GIVEN INFORMATION >>
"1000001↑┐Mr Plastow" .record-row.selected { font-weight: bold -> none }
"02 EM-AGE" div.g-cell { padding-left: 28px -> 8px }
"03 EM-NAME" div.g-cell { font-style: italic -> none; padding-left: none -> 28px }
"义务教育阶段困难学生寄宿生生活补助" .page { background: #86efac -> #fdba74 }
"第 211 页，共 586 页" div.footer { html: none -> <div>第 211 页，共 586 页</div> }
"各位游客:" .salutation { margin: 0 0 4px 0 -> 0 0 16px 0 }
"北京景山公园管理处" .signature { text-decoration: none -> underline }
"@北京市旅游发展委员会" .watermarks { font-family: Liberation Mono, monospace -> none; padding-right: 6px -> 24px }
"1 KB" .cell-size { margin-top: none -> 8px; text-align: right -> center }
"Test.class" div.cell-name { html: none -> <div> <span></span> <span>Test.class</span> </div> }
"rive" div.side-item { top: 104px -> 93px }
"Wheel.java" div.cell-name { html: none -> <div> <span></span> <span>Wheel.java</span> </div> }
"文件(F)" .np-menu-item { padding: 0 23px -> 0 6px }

DIRECTIONS FOR THIS TASK >> Print the records again, exactly as they stand above.

YOUR RESPONSE >>
"1000001↑┐Mr Plastow" .record-row.selected { font-weight: bold -> none }
"02 EM-AGE" div.g-cell { padding-left: 28px -> 8px }
"03 EM-NAME" div.g-cell { font-style: italic -> none; padding-left: none -> 28px }
"义务教育阶段困难学生寄宿生生活补助" .page { background: #86efac -> #fdba74 }
"第 211 页，共 586 页" div.footer { html: none -> <div>第 211 页，共 586 页</div> }
"各位游客:" .salutation { margin: 0 0 4px 0 -> 0 0 16px 0 }
"北京景山公园管理处" .signature { text-decoration: none -> underline }
"@北京市旅游发展委员会" .watermarks { font-family: Liberation Mono, monospace -> none; padding-right: 6px -> 24px }
"1 KB" .cell-size { margin-top: none -> 8px; text-align: right -> center }
"Test.class" div.cell-name { html: none -> <div> <span></span> <span>Test.class</span> </div> }
"rive" div.side-item { top: 104px -> 93px }
"Wheel.java" div.cell-name { html: none -> <div> <span></span> <span>Wheel.java</span> </div> }
"文件(F)" .np-menu-item { padding: 0 23px -> 0 6px }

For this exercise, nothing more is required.